In order to verify the health of any puppy you may be interested in giving a life long home obtain from your breeder the following information. There are any Good breeders and many bad. Do not be satisfied with the breeder’s opinion. Ask if the puppy is micro-chipped. The microchip is the only way people can identify this individual.
All breeds of dogs have disorders that are prevalent in their breed.
Blindness, heart disorders, luxating patellas, seizures, and leg perthes are common problems in Poodles
YOU CAN SAFEGUARD YOURSELF BY ASKING THE RIGHT QUESTIONS. If your breeder is committed to producing healthy puppies they will be happy to provide you with the following information. On the other hand if your breeder is reluctant to provide this information or is inexperienced and cannot provide it to you, it should serve as a red flag. You could then thank them kindly for their efforts and go to the next breeder.
QUESTIONS TO ASK YOUR BREEDER:
- Ask your breeder for a copy of the Opti-Gen Certificate for the sire.
- Ask for the AKC registration certificate for the puppy you are interested in. Check to verify the name of the Sire is the same name that appears on the Opti-Gen Certificate.
- Ask what the puppy’s microchip number is.
- Ask for a Wellness Letter from a licensed Vet, typed on the Vet’s letterhead. In order to know if the Vet has checked the puppy you are interested in, the letter must have the microchip of the puppy printed on the letter, the date date of birth, and the name of the mother.
- The letter will note any abnormalities. Some common conditions that unhealthy puppies encounter could be one of the following a heart murmur, hernia, cleft palate, or patella luxation. If the puppy is healthy the letter would say “no abnormalities noted”.

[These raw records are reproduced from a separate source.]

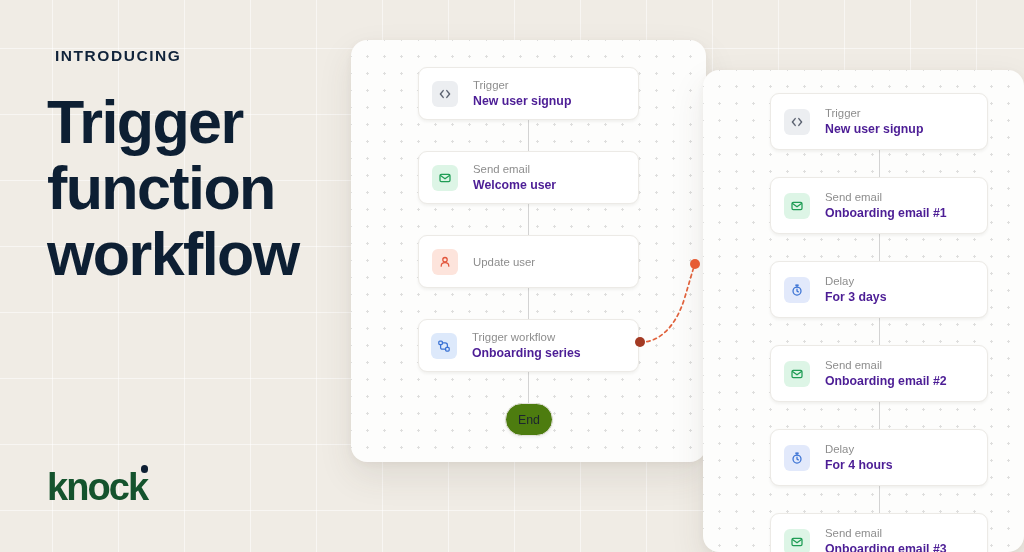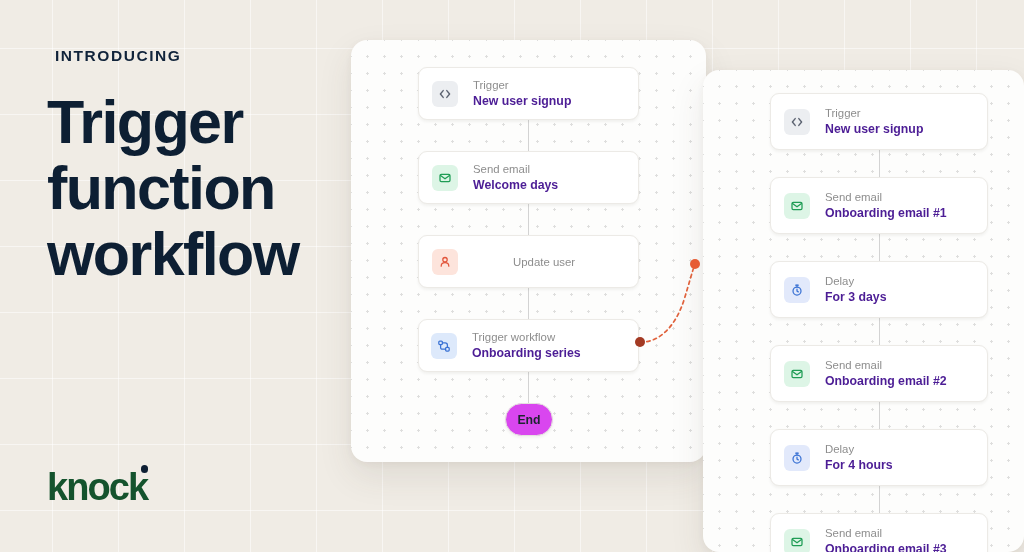--- a/index.html
+++ b/index.html
@@ -171,28 +171,28 @@
   }
 
   
   .end-pill {
     position: absolute;
     left: 505px;
     top: 403px;
     width: 48px;
     height: 33px;
     border-radius: 17px;
-    background: #d946ef;
+    background: #4d7c0f;
     border: 1px solid #e4e2de;
     box-shadow: 0 1.5px 3px rgba(40,35,25,0.06);
     display: flex;
     align-items: center;
     justify-content: center;
     font-size: 12.3px;
-    font-weight: bold;
+    font-weight: normal;
     color: #1d2530;
     z-index: 5;
   }
 
   
   .link-layer {
     position: absolute;
     left: 0; top: 0;
     width: 1024px; height: 552px;
     z-index: 6;
@@ -243,25 +243,25 @@
 
 <div class="node node-left" style="top:151px;">
   <div class="node-icon icon-email">
     <svg width="14" height="14" viewBox="0 0 14 14" fill="none" stroke="#1f9d55" stroke-width="1.25" stroke-linecap="round" stroke-linejoin="round">
       <rect x="2" y="3.4" width="10" height="7.2" rx="1.3"></rect>
         <path d="M2.5 4.4 L7 7.8 L11.5 4.4"></path>
     </svg>
   </div>
   <div class="node-text">
     <div class="node-label">Send email</div>
-    <div class="node-value">Welcome days</div>
-  </div>
-</div>
-
-<div class="node node-left" style="top:235px;gap:40px;">
+    <div class="node-value">Welcome user</div>
+  </div>
+</div>
+
+<div class="node node-left" style="top:235px;">
   <div class="node-icon icon-user">
     <svg width="14" height="14" viewBox="0 0 14 14" fill="none" stroke="#e2543a" stroke-width="1.25" stroke-linecap="round" stroke-linejoin="round">
       <circle cx="7" cy="4.7" r="2.2"></circle>
         <path d="M3.2 11.2 C3.2 8.9 4.9 7.7 7 7.7 C9.1 7.7 10.8 8.9 10.8 11.2"></path>
     </svg>
   </div>
   <div class="node-text">
     <div class="node-label">Update user</div>
   </div>
 </div>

- The vaccination types and dates on the health record folder. The microchip must be noted on the health records as well The types of vaccinations your puppy has received will be written. as well. These papers will look similar to if you were to go to a doctor yourself and receive detailed reports of your health. Same applies to puppies.
- Next step would be to ask your breeder if there is any history of genetic faults in the puppy’s lines. Seizures, leg perthes, temperaments that are not hyper or timid. In these areas there is no testing that can provide this information, the breeder should be able to tell you that there is no history of these genetic problems.
- Your breeder should provide you with a Health Guarantee, stating your money refunded in full if within a specified time your puppy should exhibit these untestable disorders. The time period of the Guarantee should be at least 1 year.
If you decide to adopt a pet with known health issues, be sure you are well educated on what special needs they will have. And determine whether or not you can provide for those special needs. The odds are very likely that your vet expenses will much more and the life span of the pet will be shortened.